■ **Work request**: Instruction for the entries below: return the part that opens with the line containing "th, .conversion-table td" and closes with the line containing "text: 37.8 ->", exactly, and no pictures.

■ **Records shown**:
_____

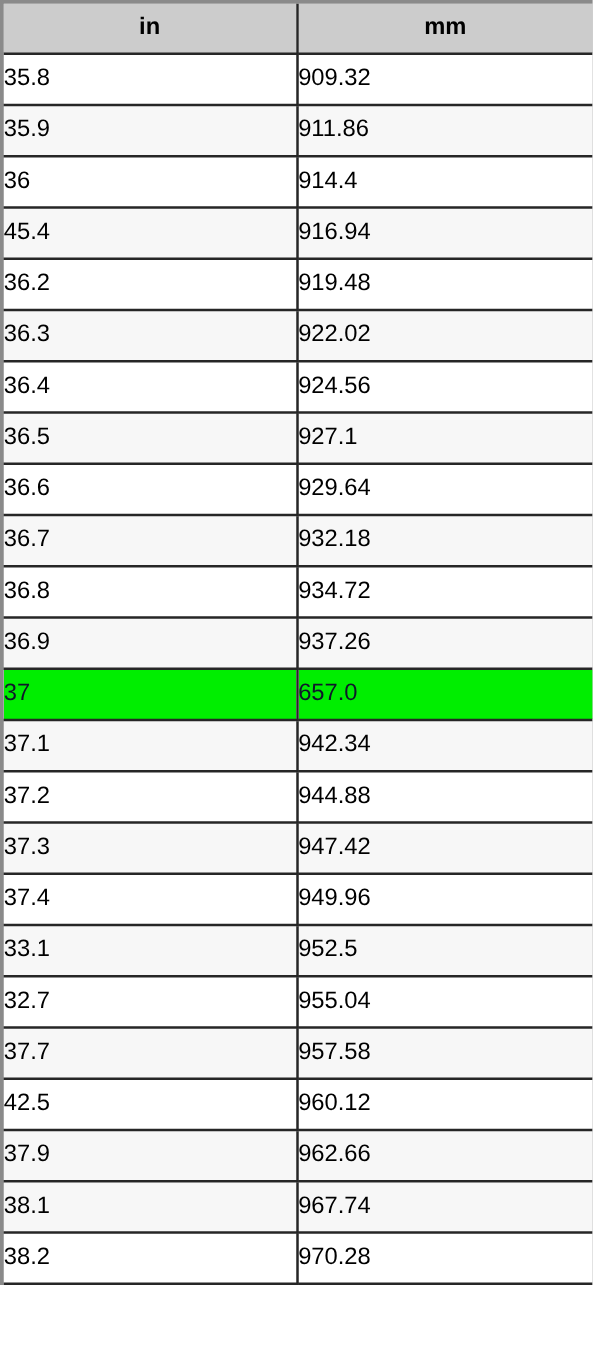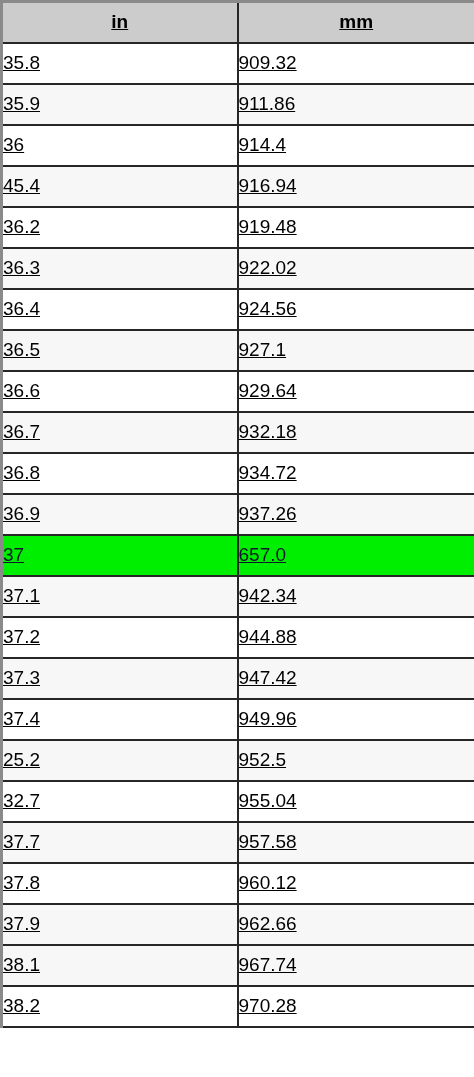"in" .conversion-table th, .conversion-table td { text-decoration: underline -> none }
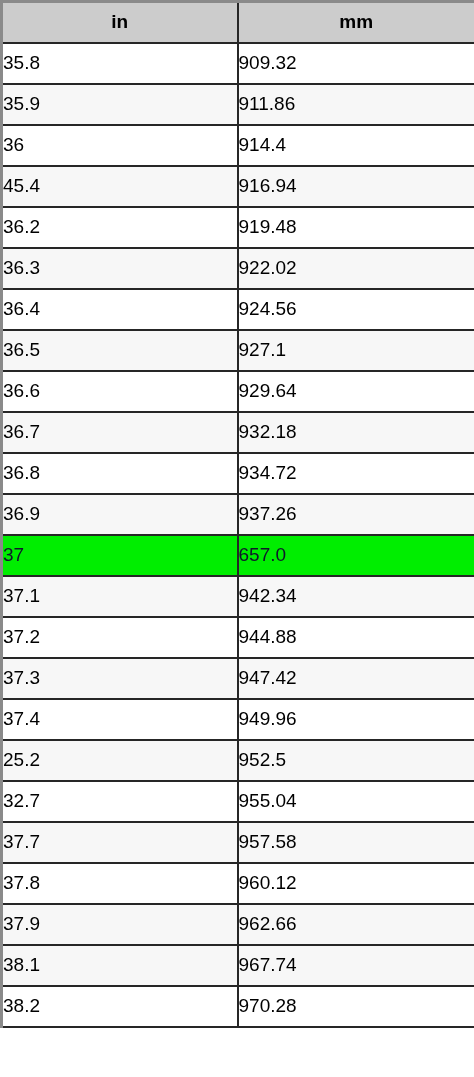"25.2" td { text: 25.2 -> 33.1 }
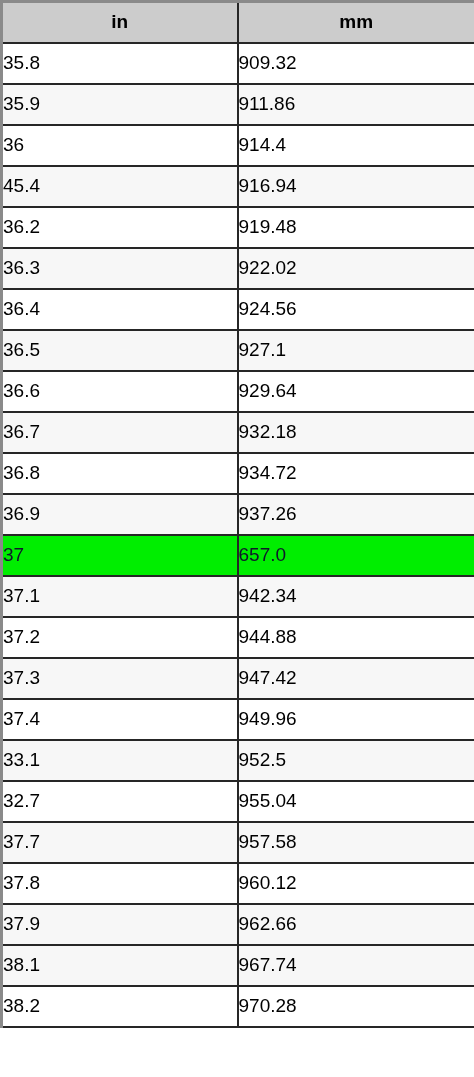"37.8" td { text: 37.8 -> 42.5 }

_____

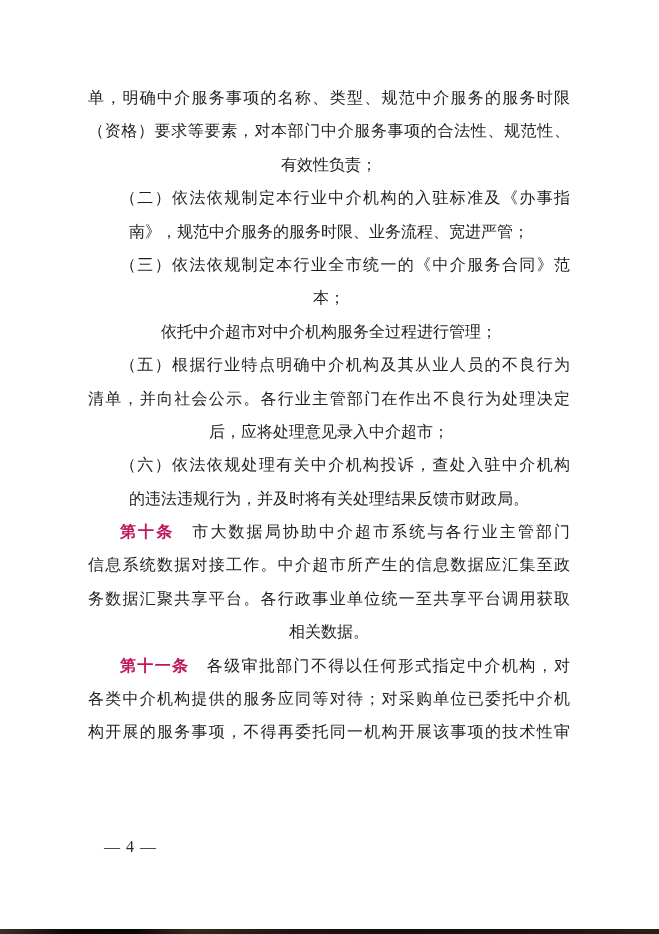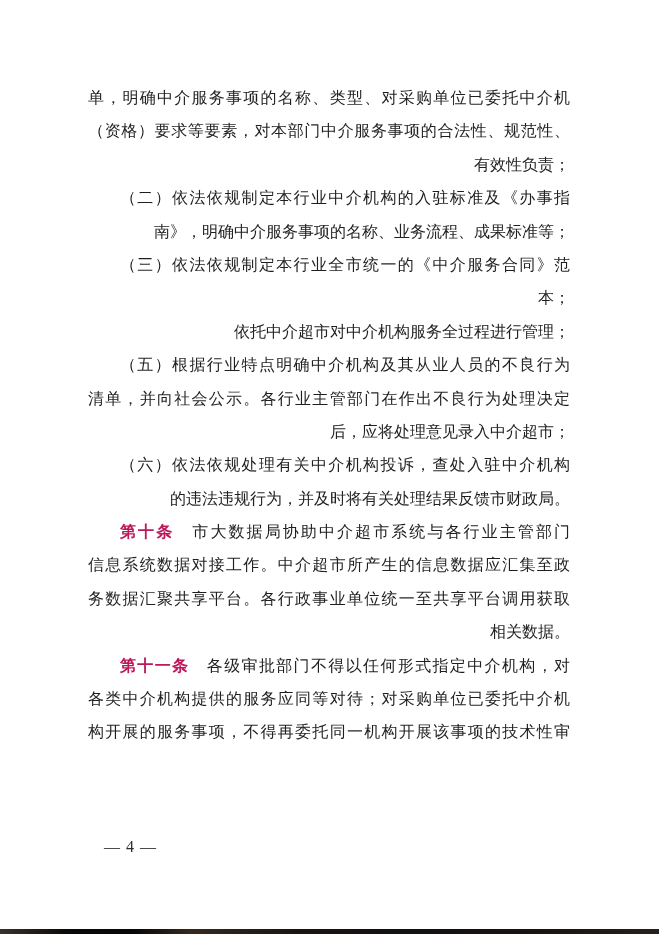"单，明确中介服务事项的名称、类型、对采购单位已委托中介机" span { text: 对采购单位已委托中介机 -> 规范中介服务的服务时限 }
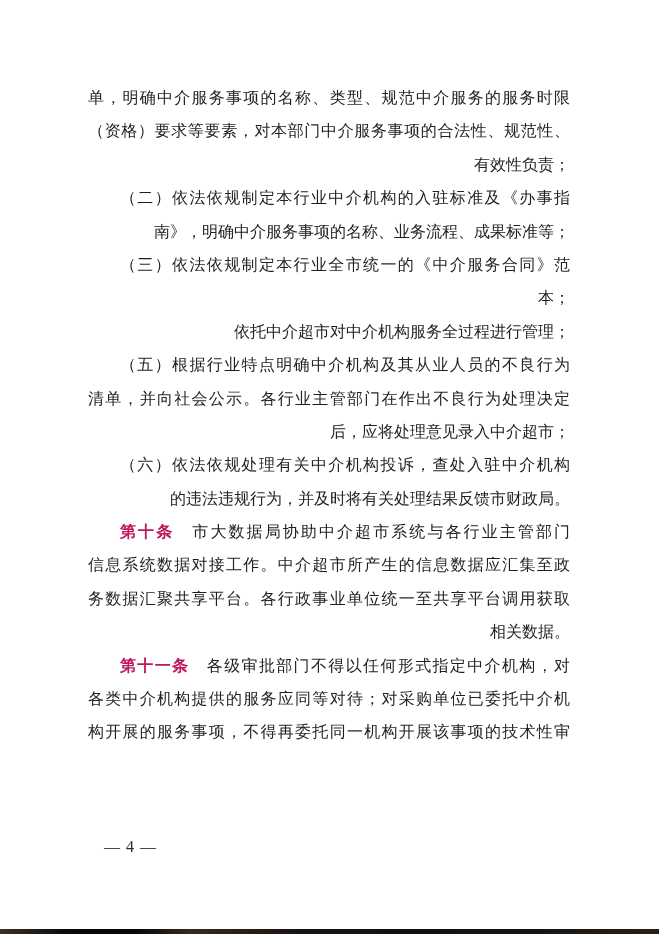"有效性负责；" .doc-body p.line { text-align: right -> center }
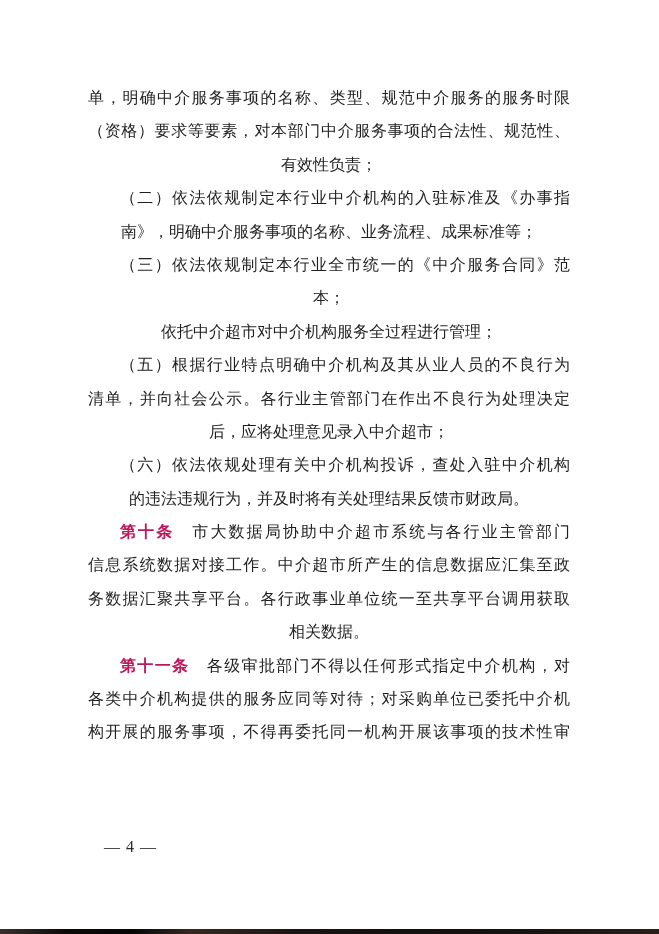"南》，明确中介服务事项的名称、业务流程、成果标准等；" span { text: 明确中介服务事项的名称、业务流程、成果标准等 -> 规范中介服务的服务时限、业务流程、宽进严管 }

_____

■ **Reply to the exercise**:
"in" .conversion-table th, .conversion-table td { text-decoration: underline -> none }
"25.2" td { text: 25.2 -> 33.1 }
"37.8" td { text: 37.8 -> 42.5 }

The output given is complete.